The answer must be an exact printing of every record below, with the pictures omitted.

•••••

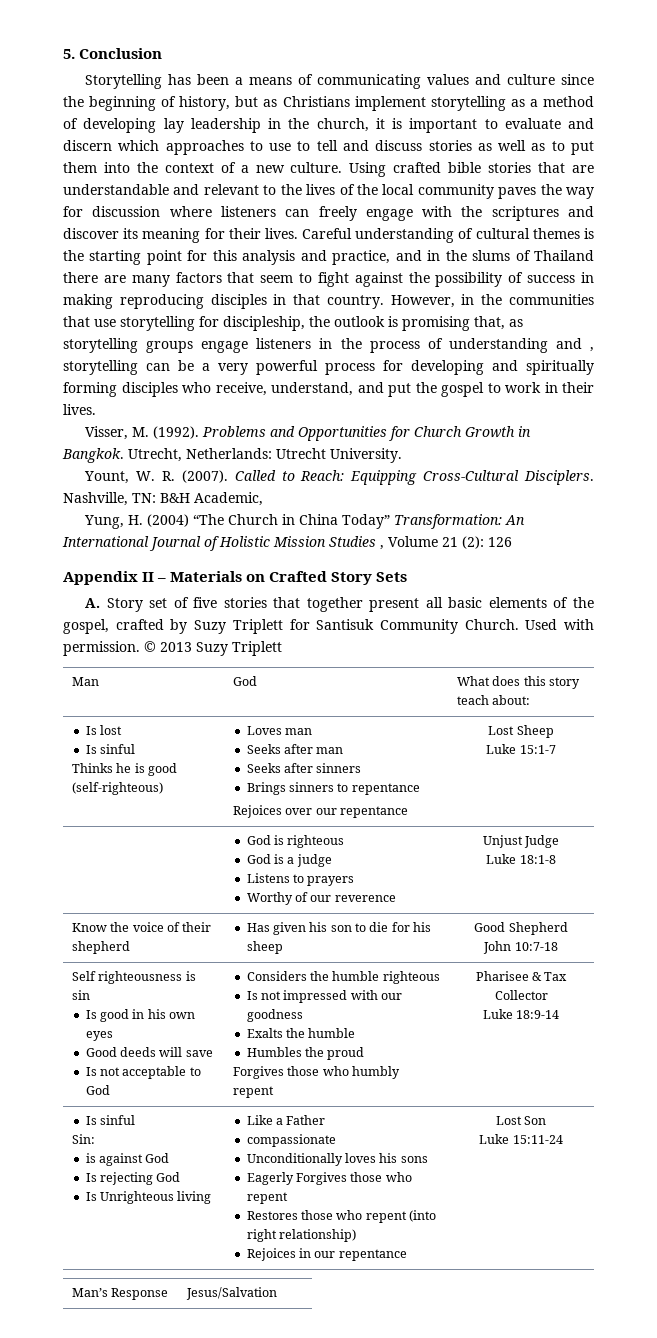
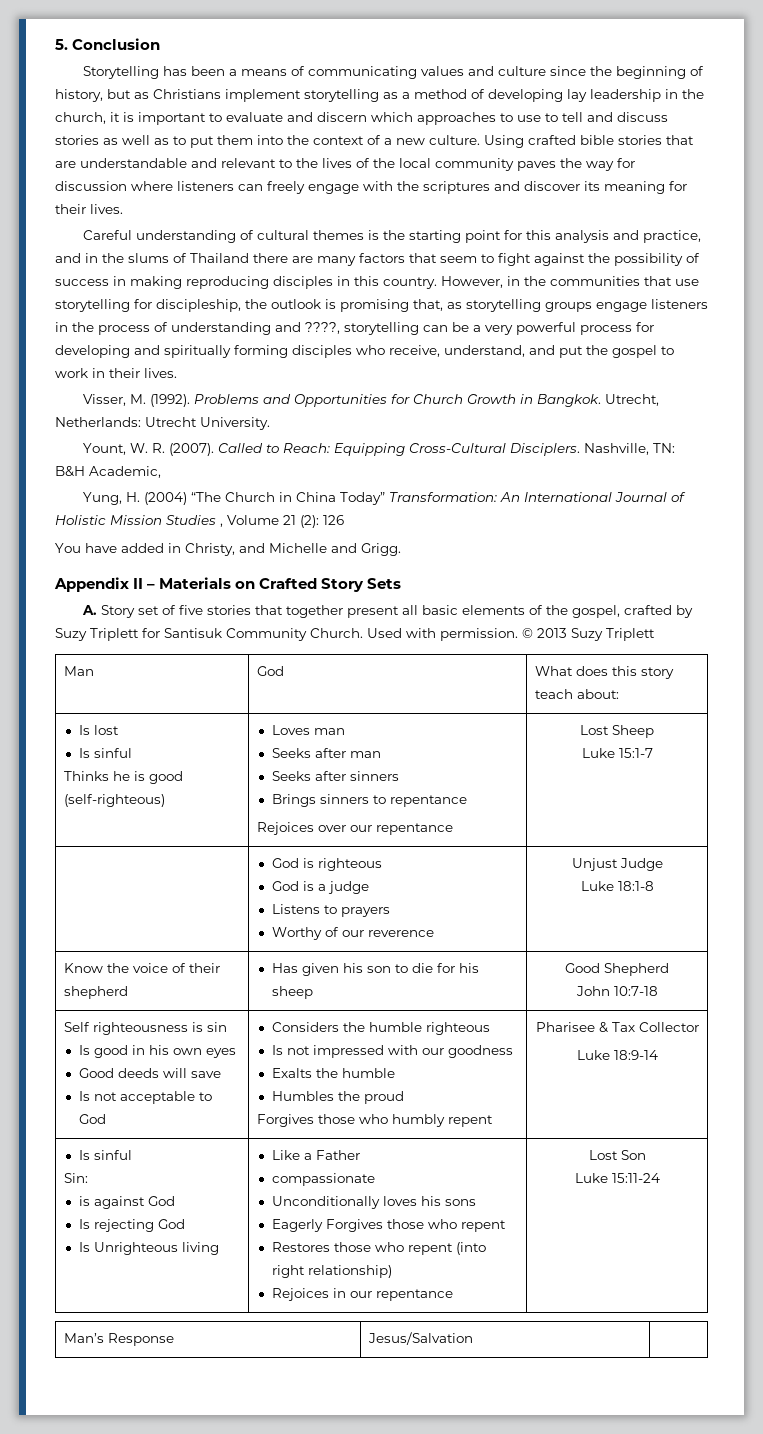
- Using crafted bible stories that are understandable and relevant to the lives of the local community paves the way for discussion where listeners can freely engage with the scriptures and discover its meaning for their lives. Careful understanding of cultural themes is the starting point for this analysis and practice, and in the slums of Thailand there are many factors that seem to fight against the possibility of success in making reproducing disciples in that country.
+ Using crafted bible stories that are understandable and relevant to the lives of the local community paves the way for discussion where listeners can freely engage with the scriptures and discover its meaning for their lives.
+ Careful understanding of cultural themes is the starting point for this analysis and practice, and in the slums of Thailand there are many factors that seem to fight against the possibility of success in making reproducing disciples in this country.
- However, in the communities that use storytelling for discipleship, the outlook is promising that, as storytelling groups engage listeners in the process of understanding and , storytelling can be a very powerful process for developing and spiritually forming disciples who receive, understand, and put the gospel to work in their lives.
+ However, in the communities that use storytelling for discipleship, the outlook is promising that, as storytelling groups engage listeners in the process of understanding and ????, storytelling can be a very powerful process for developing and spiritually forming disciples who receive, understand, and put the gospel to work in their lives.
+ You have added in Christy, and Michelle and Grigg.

•••••

### Output of the task
- Using crafted bible stories that are understandable and relevant to the lives of the local community paves the way for discussion where listeners can freely engage with the scriptures and discover its meaning for their lives. Careful understanding of cultural themes is the starting point for this analysis and practice, and in the slums of Thailand there are many factors that seem to fight against the possibility of success in making reproducing disciples in that country.
+ Using crafted bible stories that are understandable and relevant to the lives of the local community paves the way for discussion where listeners can freely engage with the scriptures and discover its meaning for their lives.
+ Careful understanding of cultural themes is the starting point for this analysis and practice, and in the slums of Thailand there are many factors that seem to fight against the possibility of success in making reproducing disciples in this country.
- However, in the communities that use storytelling for discipleship, the outlook is promising that, as storytelling groups engage listeners in the process of understanding and , storytelling can be a very powerful process for developing and spiritually forming disciples who receive, understand, and put the gospel to work in their lives.
+ However, in the communities that use storytelling for discipleship, the outlook is promising that, as storytelling groups engage listeners in the process of understanding and ????, storytelling can be a very powerful process for developing and spiritually forming disciples who receive, understand, and put the gospel to work in their lives.
+ You have added in Christy, and Michelle and Grigg.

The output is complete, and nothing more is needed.